Every economic downturn puts strain on state and local sales tax collections as laid-off workers and wary consumers cut back on their spending. But for the sales tax, the impact of this event is unlike any we have ever seen.

Maryland officials, for instance, have forecasted a 59 percent drop in sales tax collections related to the pandemic and the state’s stay at home order. While some of that decline may be recouped later, a significant share will never be collected. Nationally, sales and excise taxes make up more than a third (35 percent) of state and local tax revenues. Declines of this magnitude in such a critical revenue source will require large tax increases, catastrophic reductions in state and local services, or some combination of both.

Much of the current decline in the sales tax is unavoidable. When people spend less money, fewer sales tax dollars will be collected. But many states are making the decline worse by failing to apply their sales taxes to digital goods (such as downloads of music, movies, or software) and services (such as digital streaming). A state that taxes movie theater tickets but not digital streaming, for instance, is needlessly hastening the decline of its own sales tax.

For the most part, exemptions for digital products were not intentionally created by state lawmakers and do not have a compelling policy rationale. Rather, these exemptions are the unintentional byproducts of outdated sales tax laws that were written well before these digital products even existed. Certainly, no one could have predicted a crushing, pandemic-driven demand for such services. Nonetheless, amid the growing preference for digital goods and services, sales tax revenues have diminished.

The taxability of digital goods and services is a messy patchwork, with more than a dozen states generally exempting such products and other states taxing some digital purchases but not others.
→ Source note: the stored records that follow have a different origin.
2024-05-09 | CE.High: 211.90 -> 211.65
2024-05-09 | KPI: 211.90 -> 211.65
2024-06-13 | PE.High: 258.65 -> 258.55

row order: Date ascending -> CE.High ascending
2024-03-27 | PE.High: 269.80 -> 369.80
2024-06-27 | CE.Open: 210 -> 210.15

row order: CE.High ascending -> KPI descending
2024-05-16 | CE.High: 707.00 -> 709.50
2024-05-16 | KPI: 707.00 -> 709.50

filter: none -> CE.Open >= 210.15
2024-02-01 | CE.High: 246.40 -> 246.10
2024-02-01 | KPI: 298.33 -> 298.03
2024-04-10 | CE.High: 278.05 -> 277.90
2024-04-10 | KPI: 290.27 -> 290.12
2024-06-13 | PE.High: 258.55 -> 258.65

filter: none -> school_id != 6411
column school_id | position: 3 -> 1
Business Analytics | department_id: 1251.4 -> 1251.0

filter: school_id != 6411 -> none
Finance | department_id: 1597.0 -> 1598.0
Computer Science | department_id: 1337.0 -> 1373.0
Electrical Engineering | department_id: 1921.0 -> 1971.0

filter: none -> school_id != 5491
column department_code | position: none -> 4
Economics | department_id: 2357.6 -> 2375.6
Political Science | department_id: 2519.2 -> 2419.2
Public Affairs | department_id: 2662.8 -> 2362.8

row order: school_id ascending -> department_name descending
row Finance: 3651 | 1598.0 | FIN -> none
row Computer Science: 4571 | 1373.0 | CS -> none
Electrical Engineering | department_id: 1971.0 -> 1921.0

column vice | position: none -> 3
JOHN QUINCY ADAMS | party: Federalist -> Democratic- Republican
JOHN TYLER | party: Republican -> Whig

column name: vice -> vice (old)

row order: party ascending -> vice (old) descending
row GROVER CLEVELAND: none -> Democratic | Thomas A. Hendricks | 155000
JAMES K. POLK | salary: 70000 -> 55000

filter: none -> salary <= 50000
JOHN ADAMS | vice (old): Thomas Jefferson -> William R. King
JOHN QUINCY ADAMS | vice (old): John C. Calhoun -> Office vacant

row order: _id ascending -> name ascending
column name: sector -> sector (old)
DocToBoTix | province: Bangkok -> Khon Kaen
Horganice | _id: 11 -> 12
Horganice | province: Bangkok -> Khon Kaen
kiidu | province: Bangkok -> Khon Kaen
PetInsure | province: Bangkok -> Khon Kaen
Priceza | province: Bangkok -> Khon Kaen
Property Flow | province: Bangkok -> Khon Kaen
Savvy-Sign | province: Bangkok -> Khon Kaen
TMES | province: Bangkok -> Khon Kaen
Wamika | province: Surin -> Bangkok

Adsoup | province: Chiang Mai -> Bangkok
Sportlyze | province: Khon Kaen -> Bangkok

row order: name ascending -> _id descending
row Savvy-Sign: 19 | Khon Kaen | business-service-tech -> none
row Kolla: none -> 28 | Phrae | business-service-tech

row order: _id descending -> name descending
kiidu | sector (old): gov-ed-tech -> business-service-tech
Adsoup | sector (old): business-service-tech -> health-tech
With increases in the use of online services, taxing digital purchases is key to making up lost state and local tax revenues. States such as Alabama, Kansas, Illinois, Louisiana, Maine, Massachusetts, and Utah were already discussing this reform before the pandemic began, and its importance has only risen since then.

State governments need to adapt their policies to reflect our digital era. For the sake of state and local revenue stability, sales taxes need to be reformed to apply to the things people are buying in the 21st century, such as digital goods and services.